You are not logged in.
Pages: 1
Hi,
just after I login with graphical display , the fan starts producing a lot of noise.
after troubleshooting I noticed that amdgpu driver is not working properly
lspci -v
02:00.0 Display controller: Advanced Micro Devices, Inc. [AMD/ATI] Lexa PRO [Radeon RX 550/550X] (rev c0)
Subsystem: Lenovo Lexa PRO [Radeon RX 550/550X]
Flags: fast devsel, IRQ 16
Memory at e0000000 (64-bit, prefetchable) [size=256M]
Memory at f0000000 (64-bit, prefetchable) [size=2M]
I/O ports at d000 [size=256]
Memory at f2400000 (32-bit, non-prefetchable) [size=256K]
Expansion ROM at f2440000 [disabled] [size=128K]
Capabilities: [48] Vendor Specific Information: Len=08 <?>
Capabilities: [50] Power Management version 3
Capabilities: [58] Express Legacy Endpoint, MSI 00
Capabilities: [a0] MSI: Enable- Count=1/1 Maskable- 64bit+
Capabilities: [100] Vendor Specific Information: ID=0001 Rev=1 Len=010 <?>
Capabilities: [270] Secondary PCI Express <?>
Capabilities: [320] Latency Tolerance Reporting
Capabilities: [370] L1 PM Substates
Kernel modules: amdgpu
there is no "kernel driver in use" entry for this device.
although the module is loaded:
lsmod |grep amdgpu
amdgpu 3952640 0
chash 16384 1 amdgpu
gpu_sched 36864 1 amdgpu
amd_iommu_v2 20480 1 amdgpu
ttm 114688 1 amdgpu
i2c_algo_bit 16384 2 amdgpu,i915
drm_kms_helper 212992 2 amdgpu,i915
drm 495616 12 gpu_sched,drm_kms_helper,amdgpu,i915,ttm
interesting dmesg portion:
[ 14.511270] amdgpu: [powerplay]
failed to send message 254 ret is 0
[ 14.652372] input: TPPS/2 Elan TrackPoint as /devices/platform/i8042/serio1/serio2/input/input19
[ 15.057656] amdgpu: [powerplay] SMU load firmware failed
[ 15.057658] amdgpu: [powerplay] fw load failed
[ 15.057659] firmware loading failed
[ 15.057662] amdgpu 0000:02:00.0: amdgpu_device_ip_init failed
[ 15.057664] amdgpu 0000:02:00.0: Fatal error during GPU init
[ 15.057667] [drm] amdgpu: finishing device.
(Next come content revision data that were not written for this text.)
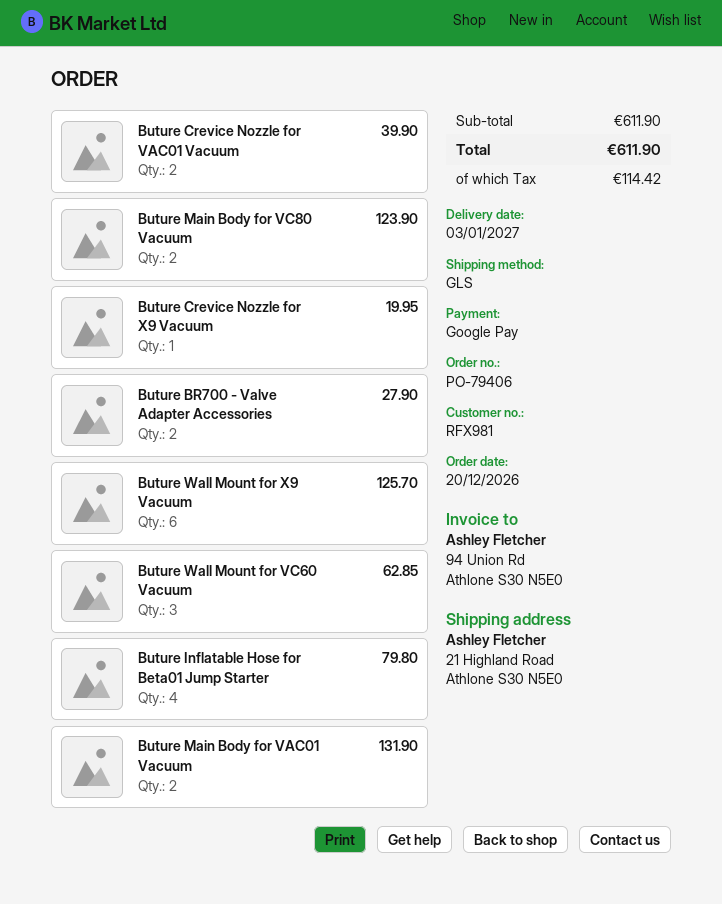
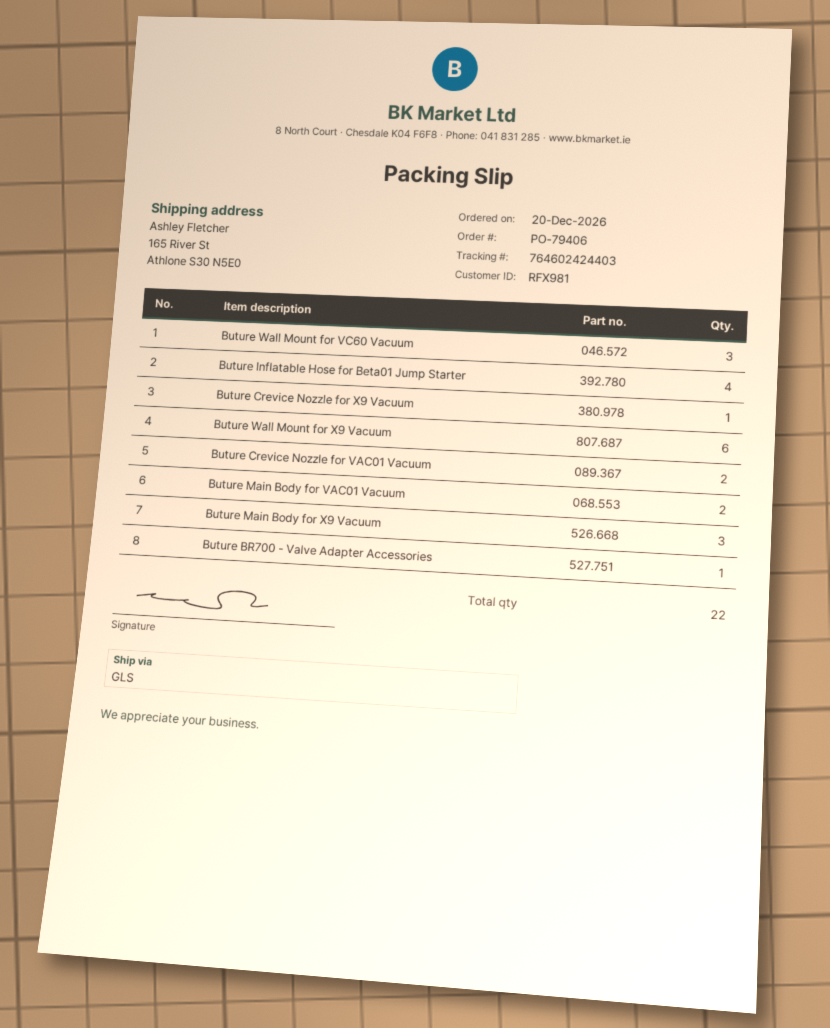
ship to: 21 Highland Road, Athlone S30 N5E0 -> 165 River St, Athlone S30 N5E0
Buture Main Body for VC80 Vacuum: 2 -> none
Buture BR700 - Valve Adapter Accessories: 2 -> 1
Buture Main Body for X9 Vacuum: none -> 3

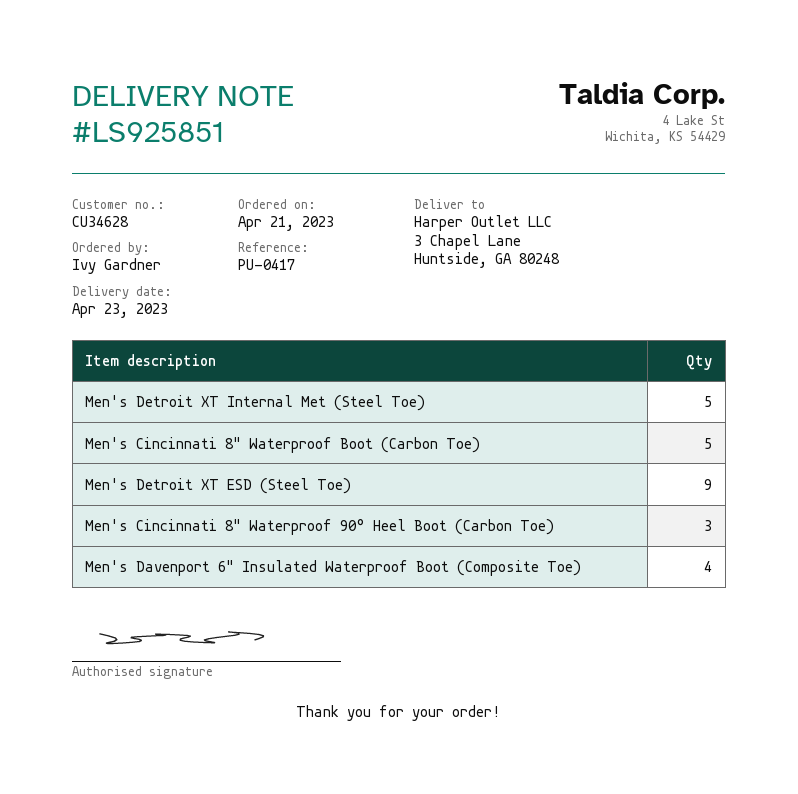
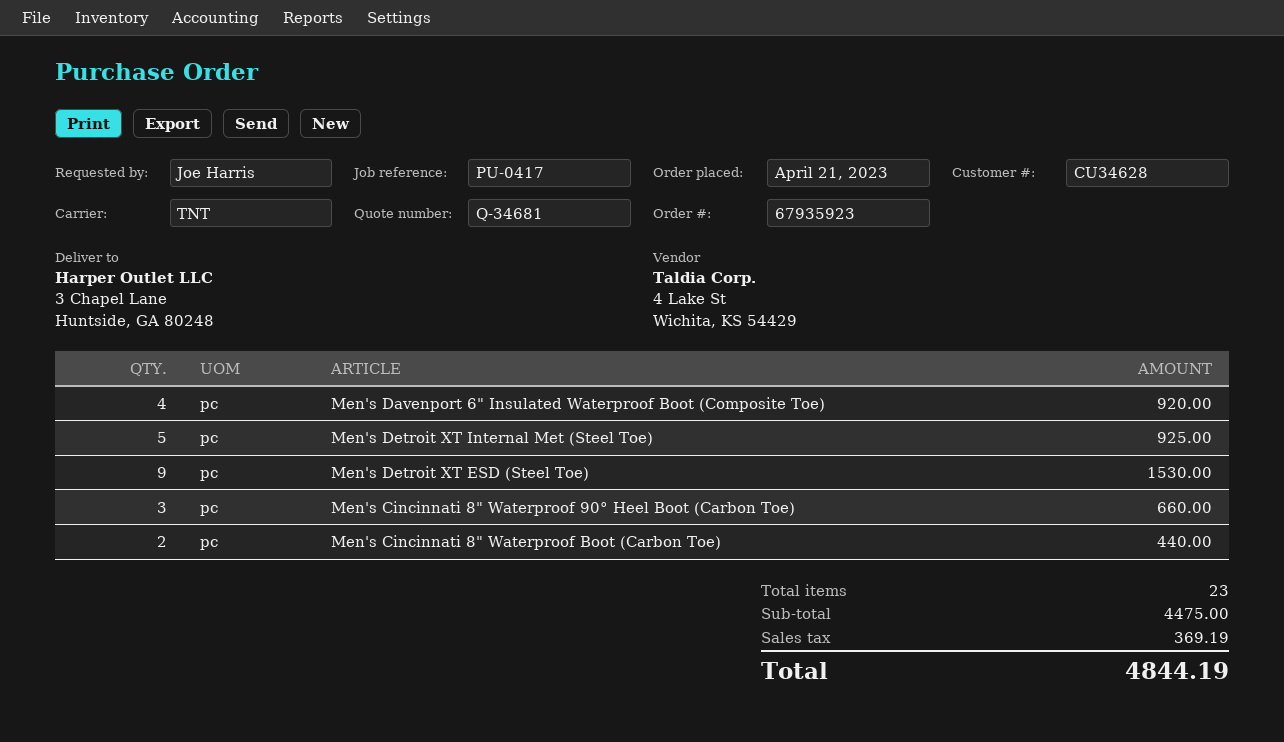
ordered by: Ivy Gardner -> Joe Harris
Men's Cincinnati 8" Waterproof Boot (Carbon Toe): 5 -> 2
and stacktrace is printed just below it.
full dmesg output: https://pastebin.com/bpiuRsxn
more information:
laptop : lenovo thinkpad E580
bios firmware is up to date
the problem is not new, it started with fedora 29 (kernel 4.18.16) , and still persists till now , fedora 28 (kernel 4.16 and 4.17) didn't have this problem, and live images of various distributions with kernel 4.14 fails to boot on my machine. after switching to arch the problem persisted thorugh all kernels from 4.19 till now (5.1.5). although the I am seeing less error messages and faster boot after kernel 5.1, particularly this message:
[ 14.511270] amdgpu: [powerplay]
failed to send message 254 ret is 0
but with many different message codes, currently there is only one .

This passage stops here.